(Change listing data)
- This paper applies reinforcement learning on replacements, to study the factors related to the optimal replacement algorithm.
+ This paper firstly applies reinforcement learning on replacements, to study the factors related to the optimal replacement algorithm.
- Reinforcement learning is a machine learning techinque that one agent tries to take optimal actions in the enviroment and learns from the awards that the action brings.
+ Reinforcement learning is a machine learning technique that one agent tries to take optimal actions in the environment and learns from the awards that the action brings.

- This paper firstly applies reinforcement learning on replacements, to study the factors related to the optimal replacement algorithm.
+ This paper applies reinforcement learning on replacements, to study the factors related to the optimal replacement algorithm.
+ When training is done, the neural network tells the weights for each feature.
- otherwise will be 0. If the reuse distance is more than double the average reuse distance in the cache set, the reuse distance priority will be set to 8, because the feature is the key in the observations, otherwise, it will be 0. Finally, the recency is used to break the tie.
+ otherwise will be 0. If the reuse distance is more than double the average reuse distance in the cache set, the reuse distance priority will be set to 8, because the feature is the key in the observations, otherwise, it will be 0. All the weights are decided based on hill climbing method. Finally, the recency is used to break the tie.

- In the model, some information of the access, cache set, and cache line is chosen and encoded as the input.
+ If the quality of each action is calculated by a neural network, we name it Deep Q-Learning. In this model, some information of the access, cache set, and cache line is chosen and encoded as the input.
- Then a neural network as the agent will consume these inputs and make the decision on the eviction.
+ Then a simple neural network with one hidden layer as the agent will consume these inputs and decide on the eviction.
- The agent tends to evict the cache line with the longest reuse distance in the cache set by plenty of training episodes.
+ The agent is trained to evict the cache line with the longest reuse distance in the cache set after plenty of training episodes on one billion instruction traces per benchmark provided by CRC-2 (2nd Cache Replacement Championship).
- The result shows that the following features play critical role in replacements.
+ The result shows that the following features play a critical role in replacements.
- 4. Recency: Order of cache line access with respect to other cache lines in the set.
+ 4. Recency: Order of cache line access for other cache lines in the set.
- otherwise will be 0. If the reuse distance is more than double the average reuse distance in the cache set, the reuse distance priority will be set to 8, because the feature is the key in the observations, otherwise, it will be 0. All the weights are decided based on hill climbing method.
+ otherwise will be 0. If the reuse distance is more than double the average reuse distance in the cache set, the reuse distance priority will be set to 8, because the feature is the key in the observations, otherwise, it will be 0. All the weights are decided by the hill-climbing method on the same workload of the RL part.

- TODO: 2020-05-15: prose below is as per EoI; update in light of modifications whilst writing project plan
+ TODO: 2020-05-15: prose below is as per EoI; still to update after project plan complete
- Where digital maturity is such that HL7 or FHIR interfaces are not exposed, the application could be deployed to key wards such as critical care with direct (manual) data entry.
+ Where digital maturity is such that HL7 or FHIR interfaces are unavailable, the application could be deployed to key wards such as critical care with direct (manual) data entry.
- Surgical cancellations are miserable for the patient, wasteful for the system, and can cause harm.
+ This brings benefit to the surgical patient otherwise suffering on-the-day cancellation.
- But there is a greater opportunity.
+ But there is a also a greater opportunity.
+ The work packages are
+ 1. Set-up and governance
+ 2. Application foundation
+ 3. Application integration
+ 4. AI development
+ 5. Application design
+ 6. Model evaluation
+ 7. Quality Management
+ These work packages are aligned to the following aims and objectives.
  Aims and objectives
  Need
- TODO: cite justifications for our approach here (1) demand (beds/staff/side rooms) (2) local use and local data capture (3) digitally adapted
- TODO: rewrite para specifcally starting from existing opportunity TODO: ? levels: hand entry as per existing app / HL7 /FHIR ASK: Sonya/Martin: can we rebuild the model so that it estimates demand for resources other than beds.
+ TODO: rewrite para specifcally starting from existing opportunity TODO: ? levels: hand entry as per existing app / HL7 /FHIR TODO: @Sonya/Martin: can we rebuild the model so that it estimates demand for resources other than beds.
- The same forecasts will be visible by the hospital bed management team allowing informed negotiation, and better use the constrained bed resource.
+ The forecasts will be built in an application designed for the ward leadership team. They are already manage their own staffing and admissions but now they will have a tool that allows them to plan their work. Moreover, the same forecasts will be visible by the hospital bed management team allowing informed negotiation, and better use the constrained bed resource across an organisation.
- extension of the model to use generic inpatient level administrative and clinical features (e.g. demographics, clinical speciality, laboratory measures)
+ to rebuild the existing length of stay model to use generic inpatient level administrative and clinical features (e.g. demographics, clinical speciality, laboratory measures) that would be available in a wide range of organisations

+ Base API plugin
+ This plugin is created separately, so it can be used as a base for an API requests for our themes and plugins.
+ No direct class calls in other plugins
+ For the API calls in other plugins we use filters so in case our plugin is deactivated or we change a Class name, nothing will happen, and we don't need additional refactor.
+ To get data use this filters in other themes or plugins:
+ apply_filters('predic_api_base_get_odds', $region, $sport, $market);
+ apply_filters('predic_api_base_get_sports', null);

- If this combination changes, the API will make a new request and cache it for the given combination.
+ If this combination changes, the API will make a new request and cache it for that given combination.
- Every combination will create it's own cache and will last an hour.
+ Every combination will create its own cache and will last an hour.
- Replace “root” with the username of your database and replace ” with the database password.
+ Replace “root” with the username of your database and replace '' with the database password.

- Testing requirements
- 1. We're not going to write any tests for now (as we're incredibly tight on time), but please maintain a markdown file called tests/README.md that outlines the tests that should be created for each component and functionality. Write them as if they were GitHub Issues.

#### What the exercise asks
All lines above between those holding "5. Application design" and "- TODO: cite", inclusive, must be set down unchanged, and no other line may be included.

#### Problem solution
+ 5. Application design
+ 6. Model evaluation
+ 7. Quality Management
+ These work packages are aligned to the following aims and objectives.
  Aims and objectives
  Need
- TODO: cite justifications for our approach here (1) demand (beds/staff/side rooms) (2) local use and local data capture (3) digitally adapted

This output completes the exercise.